-- Instructions to follow --
Output all of the data exactly, keeping any images out of the copy.

-- Content revision data --
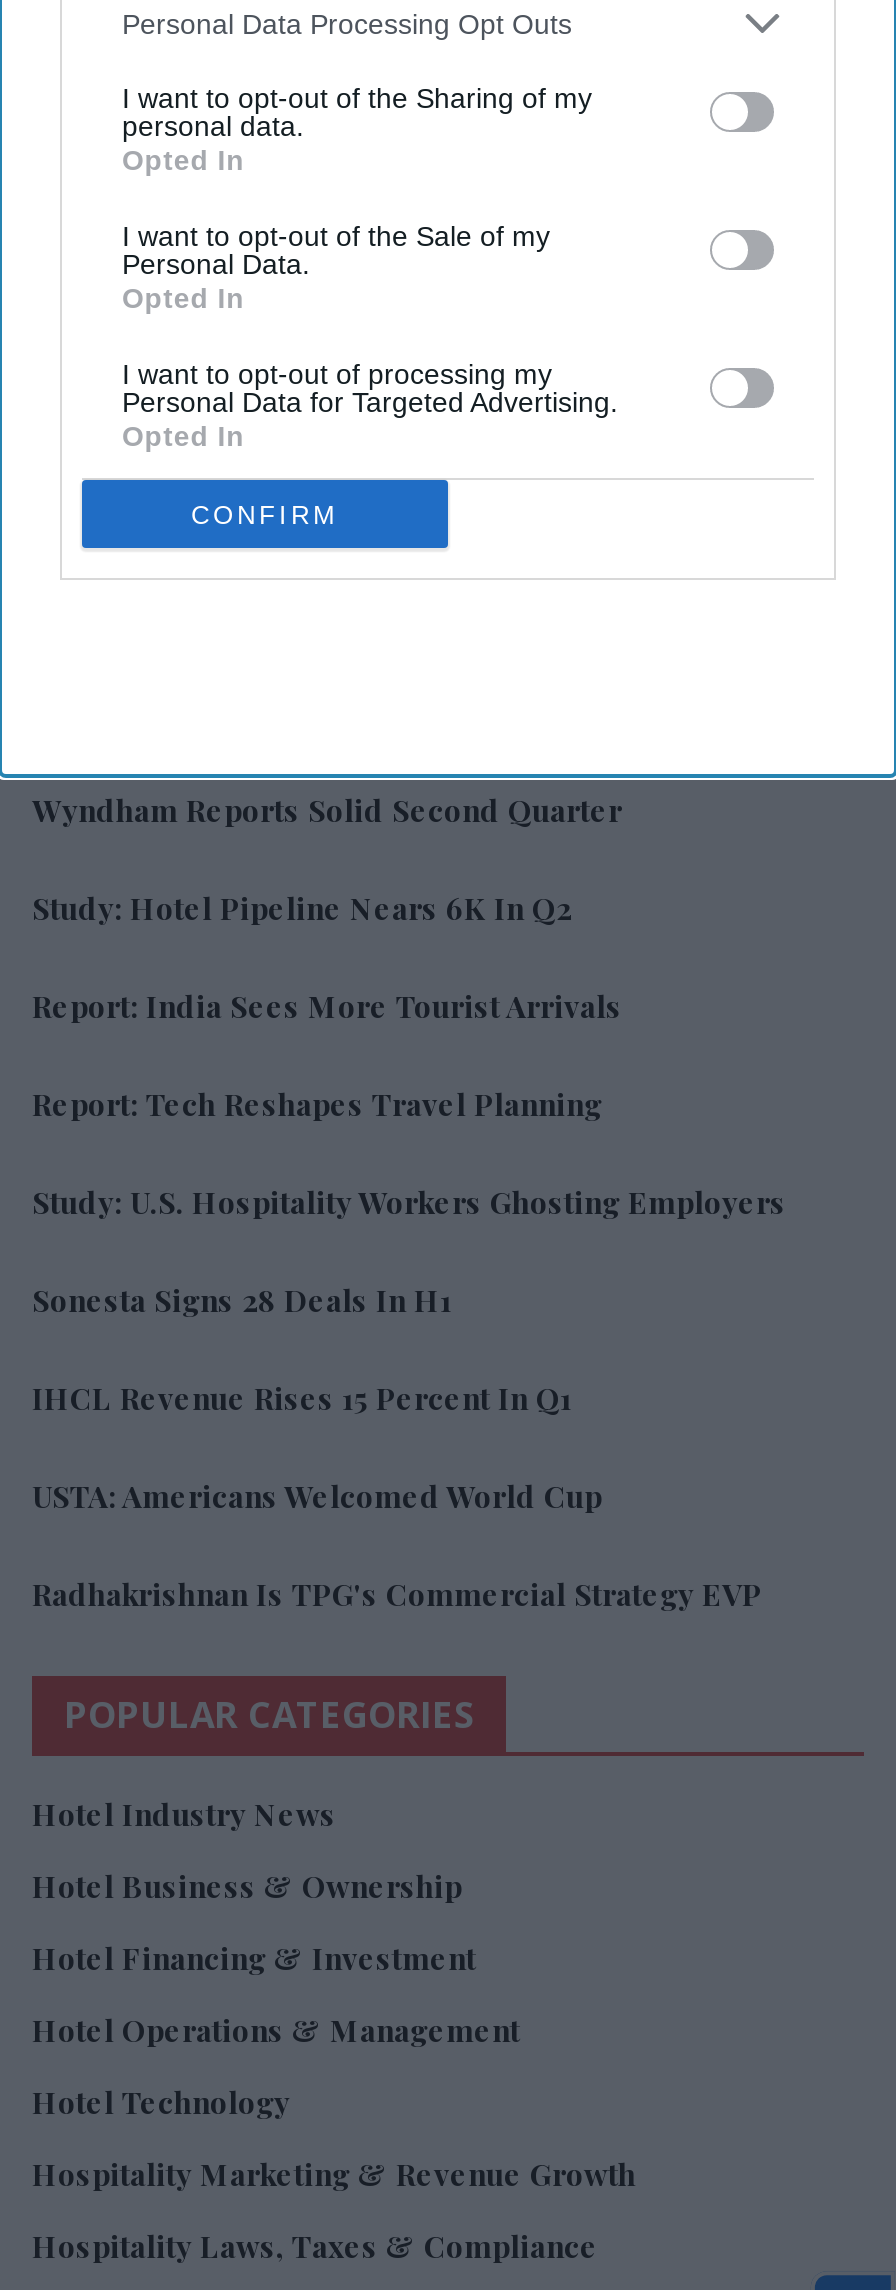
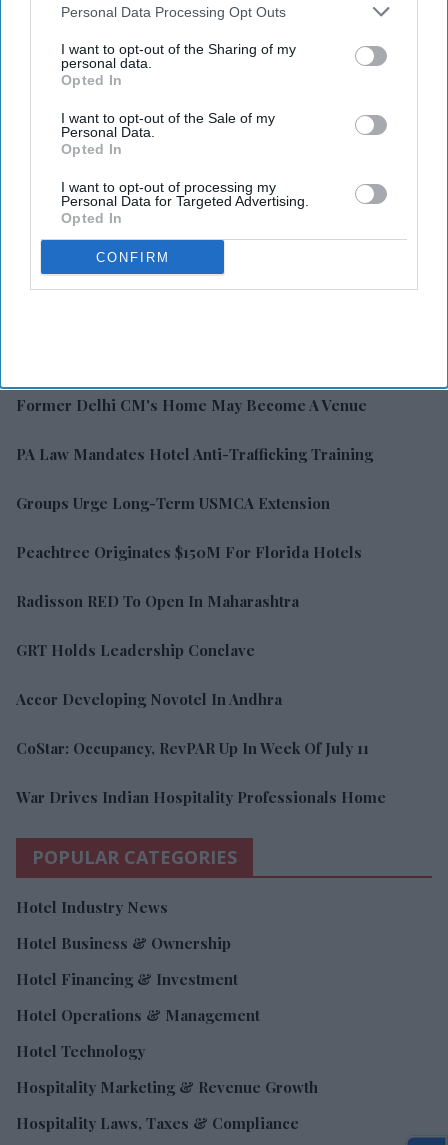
- Wyndham Reports Solid Second Quarter
+ Former Delhi CM's Home May Become A Venue

- Study: Hotel Pipeline Nears 6K In Q2
+ PA Law Mandates Hotel Anti-Trafficking Training

- Report: India Sees More Tourist Arrivals
+ Groups Urge Long-Term USMCA Extension

- Report: Tech Reshapes Travel Planning
+ Peachtree Originates $150M For Florida Hotels

- Study: U.S. Hospitality Workers Ghosting Employers
+ Radisson RED To Open In Maharashtra

- Sonesta Signs 28 Deals In H1
+ GRT Holds Leadership Conclave

- IHCL Revenue Rises 15 Percent In Q1
+ Accor Developing Novotel In Andhra

- USTA: Americans Welcomed World Cup
+ CoStar: Occupancy, RevPAR Up In Week Of July 11

- Radhakrishnan Is TPG's Commercial Strategy EVP
+ War Drives Indian Hospitality Professionals Home
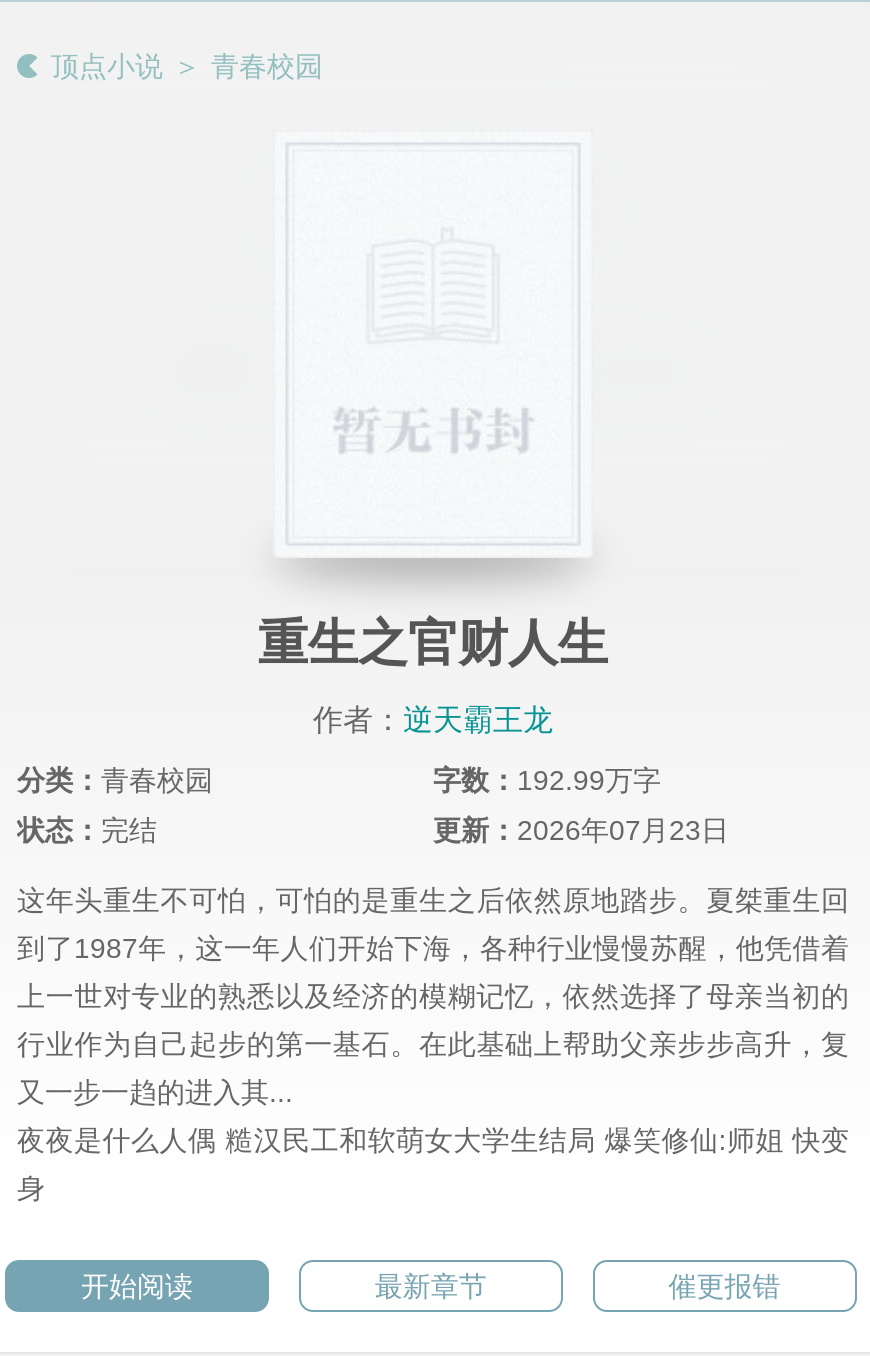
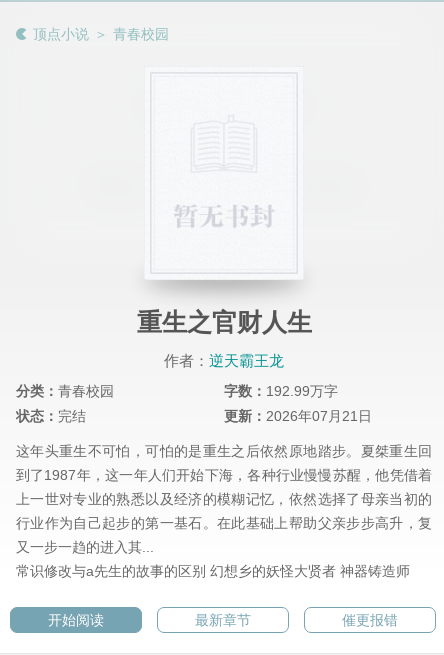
- 更新：2026年07月23日
+ 更新：2026年07月21日

- 夜夜是什么人偶 糙汉民工和软萌女大学生结局 爆笑修仙:师姐 快变
- 身
+ 常识修改与a先生的故事的区别 幻想乡的妖怪大贤者 神器铸造师
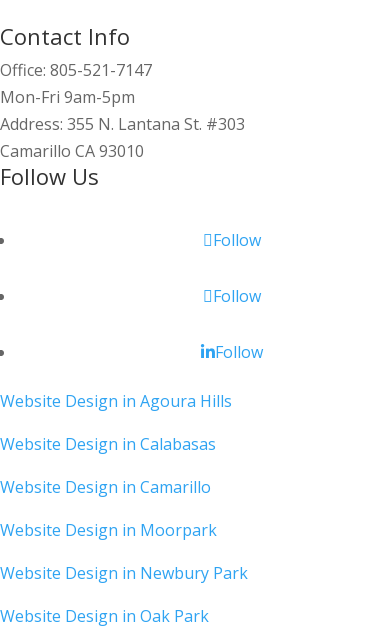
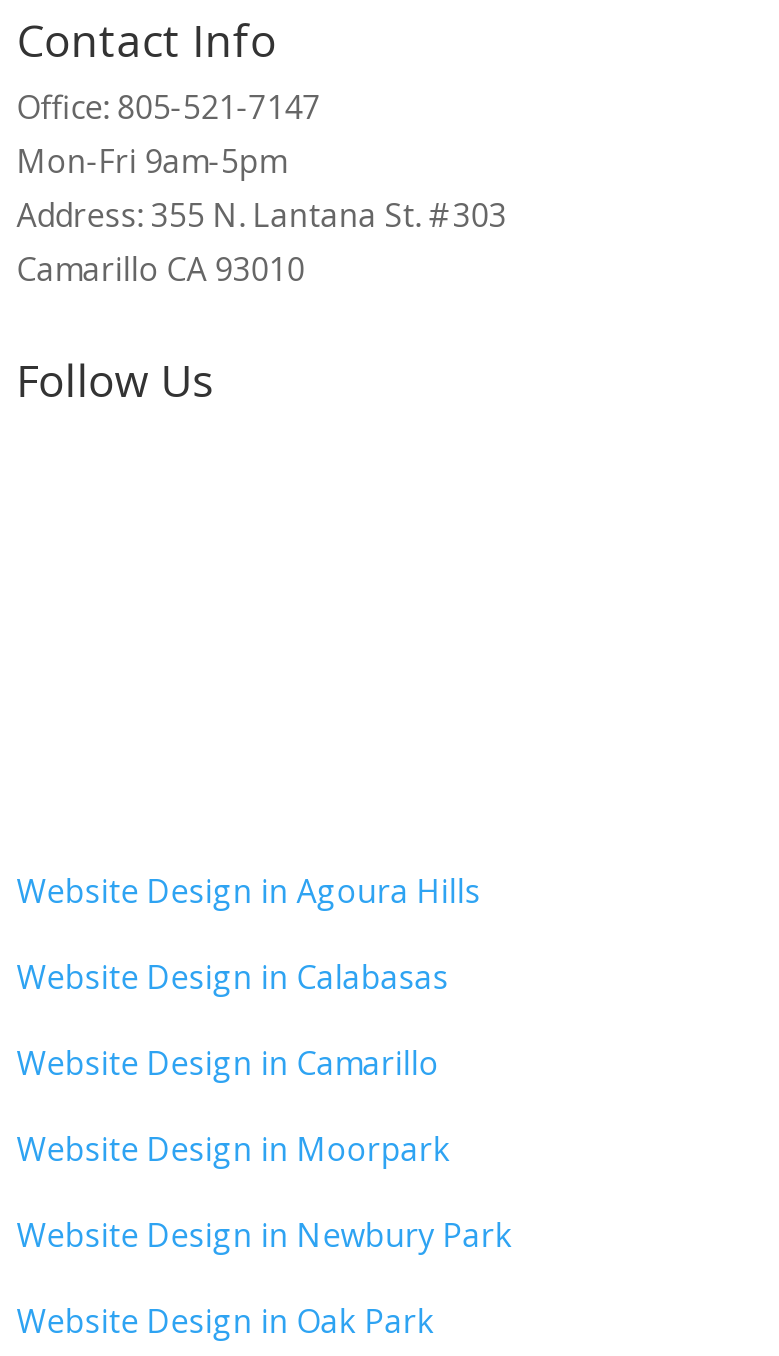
- Follow
- Follow
- Follow
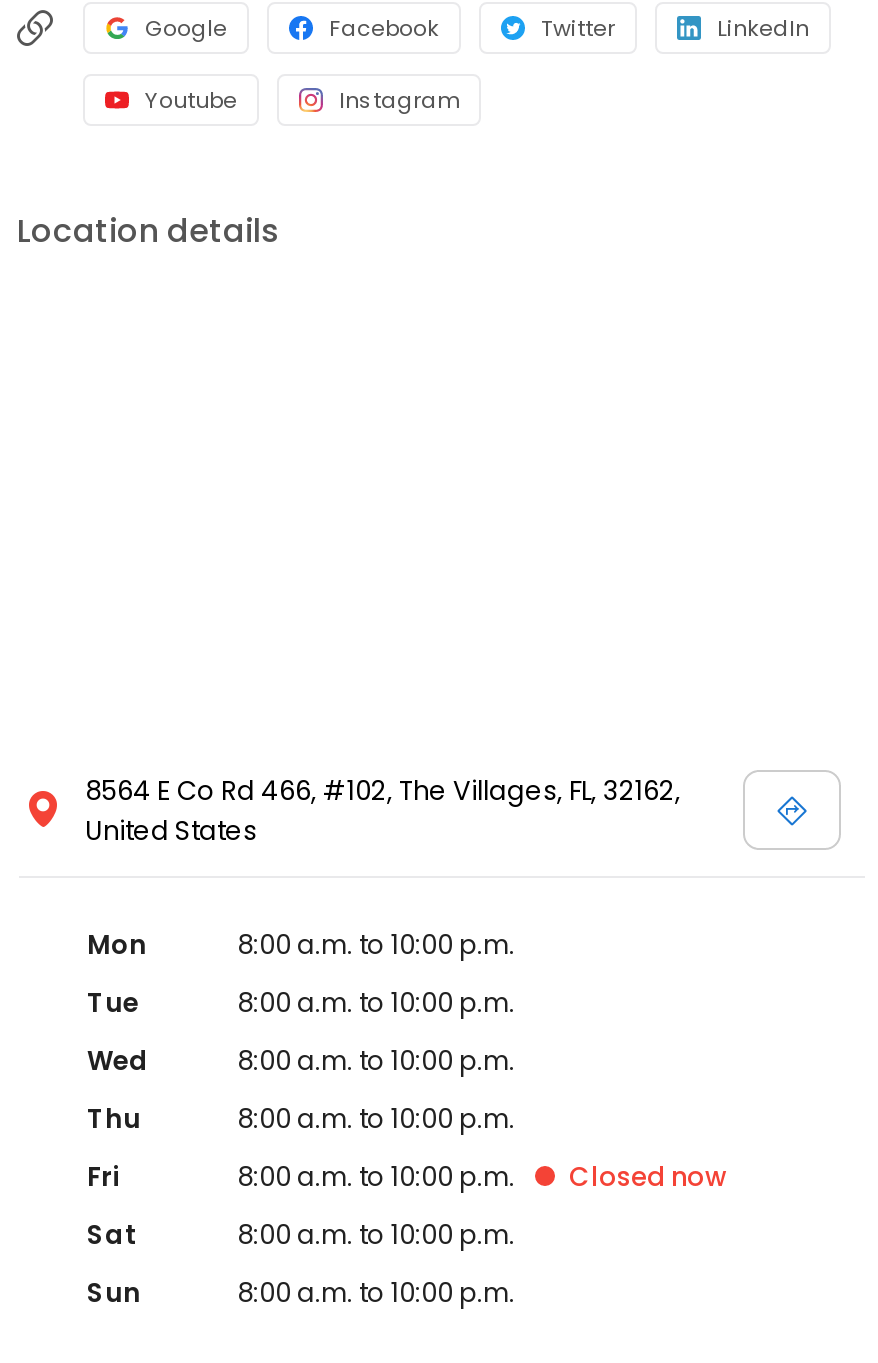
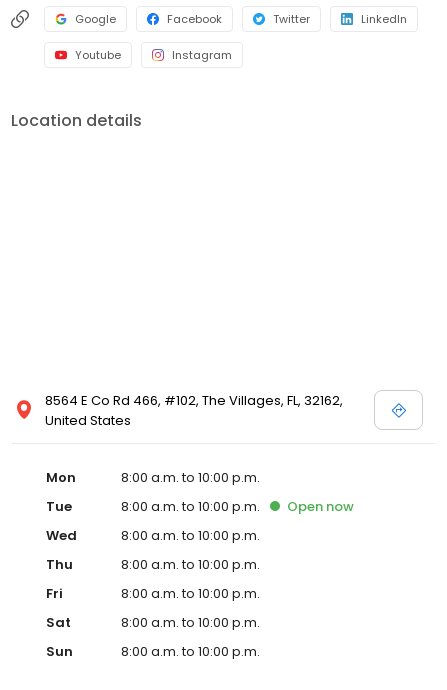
+ Open now

- Closed now
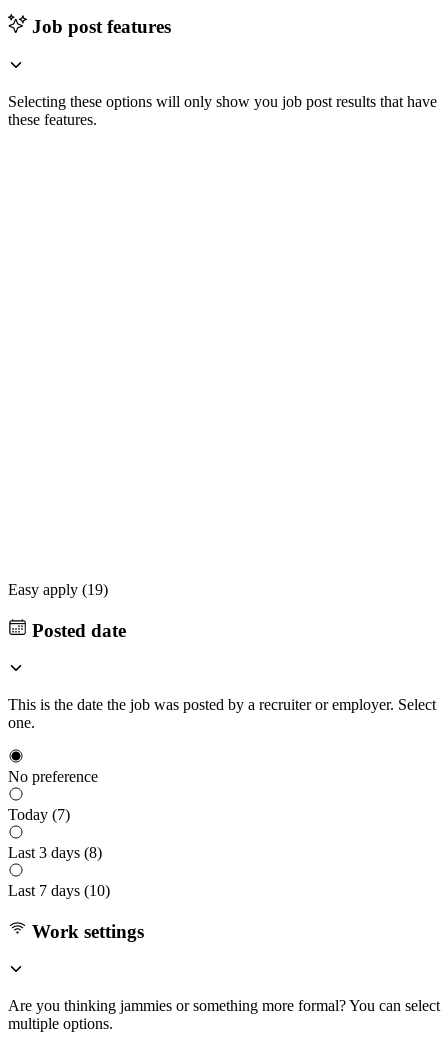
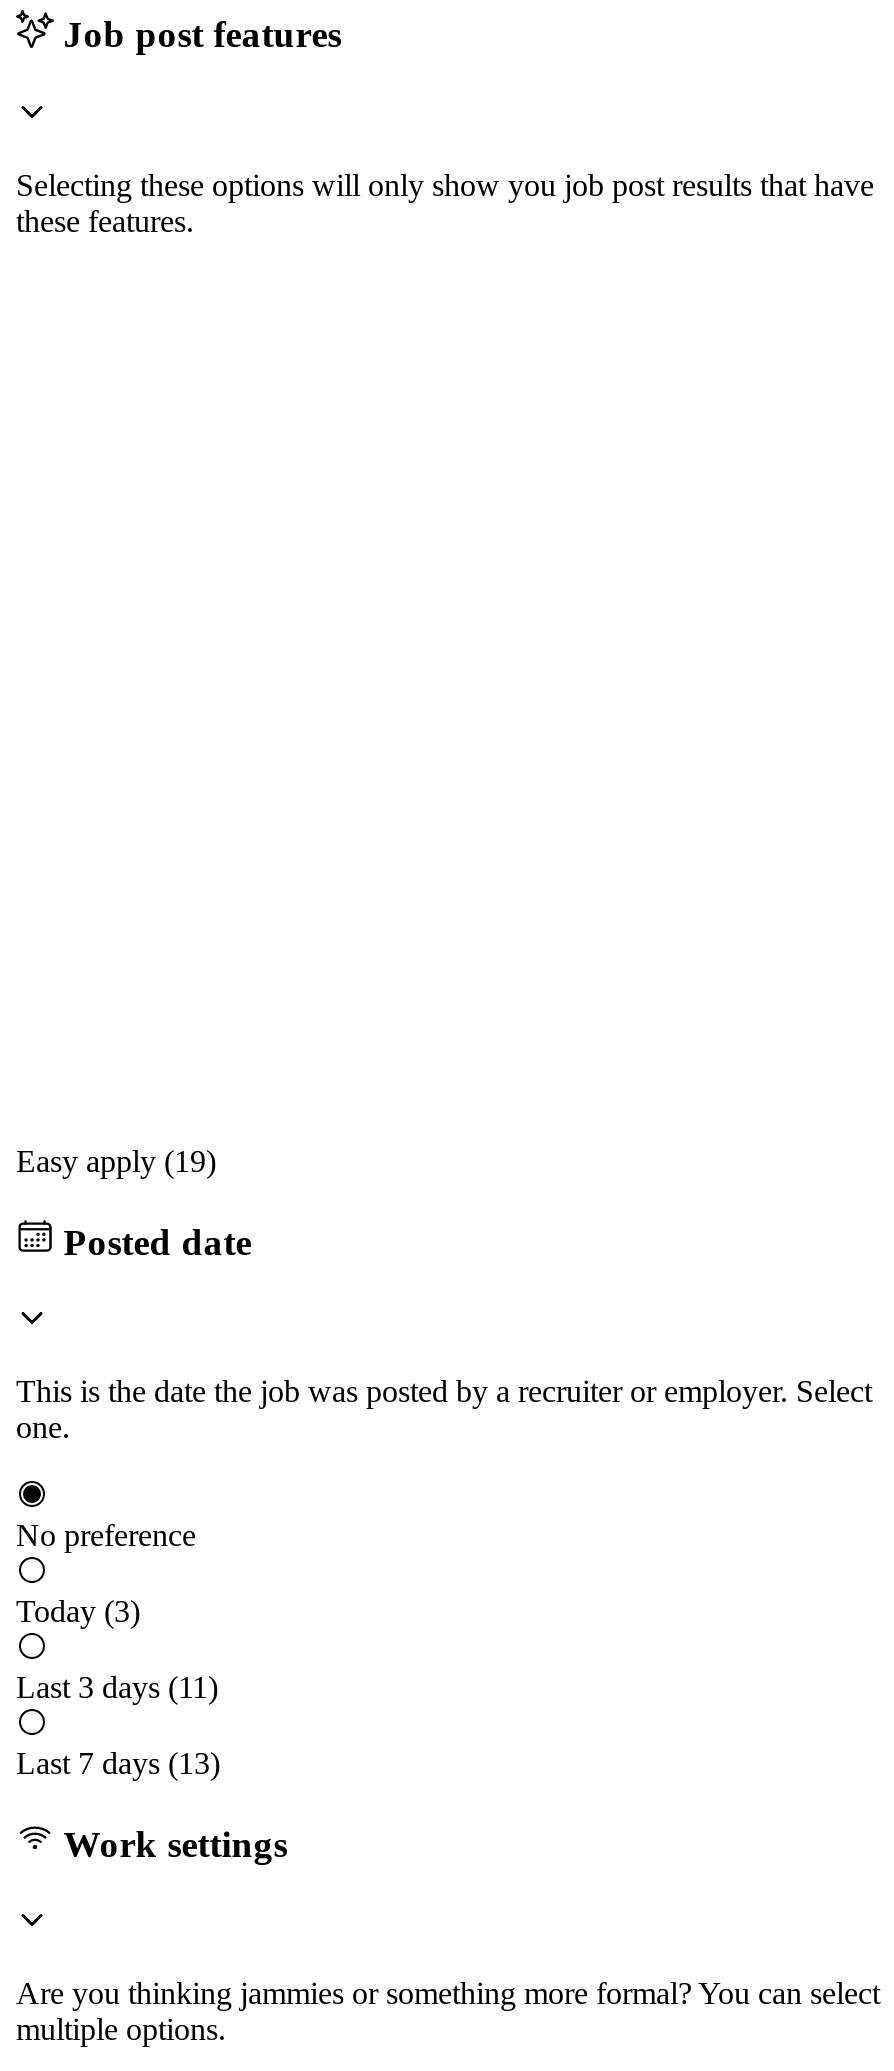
- Today (7)
+ Today (3)

- Last 3 days (8)
+ Last 3 days (11)

- Last 7 days (10)
+ Last 7 days (13)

-- Reply --
- Wyndham Reports Solid Second Quarter
+ Former Delhi CM's Home May Become A Venue

- Study: Hotel Pipeline Nears 6K In Q2
+ PA Law Mandates Hotel Anti-Trafficking Training

- Report: India Sees More Tourist Arrivals
+ Groups Urge Long-Term USMCA Extension

- Report: Tech Reshapes Travel Planning
+ Peachtree Originates $150M For Florida Hotels

- Study: U.S. Hospitality Workers Ghosting Employers
+ Radisson RED To Open In Maharashtra

- Sonesta Signs 28 Deals In H1
+ GRT Holds Leadership Conclave

- IHCL Revenue Rises 15 Percent In Q1
+ Accor Developing Novotel In Andhra

- USTA: Americans Welcomed World Cup
+ CoStar: Occupancy, RevPAR Up In Week Of July 11

- Radhakrishnan Is TPG's Commercial Strategy EVP
+ War Drives Indian Hospitality Professionals Home
- 更新：2026年07月23日
+ 更新：2026年07月21日

- 夜夜是什么人偶 糙汉民工和软萌女大学生结局 爆笑修仙:师姐 快变
- 身
+ 常识修改与a先生的故事的区别 幻想乡的妖怪大贤者 神器铸造师
- Follow
- Follow
- Follow
+ Open now

- Closed now
- Today (7)
+ Today (3)

- Last 3 days (8)
+ Last 3 days (11)

- Last 7 days (10)
+ Last 7 days (13)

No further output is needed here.